Your task: Every line in the data below from the one containing "discount: 50.00 -> none" down to the one containing "total: 219.94 -> 273.06", both included, must be retyped exactly; no other line is to appear.

Data to use:
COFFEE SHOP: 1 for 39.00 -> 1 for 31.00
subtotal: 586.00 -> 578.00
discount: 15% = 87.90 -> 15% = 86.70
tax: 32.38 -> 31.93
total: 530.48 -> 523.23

...

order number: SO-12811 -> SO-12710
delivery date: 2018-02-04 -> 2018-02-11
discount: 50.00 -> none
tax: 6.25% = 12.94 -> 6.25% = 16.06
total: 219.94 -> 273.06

Written solution:
discount: 50.00 -> none
tax: 6.25% = 12.94 -> 6.25% = 16.06
total: 219.94 -> 273.06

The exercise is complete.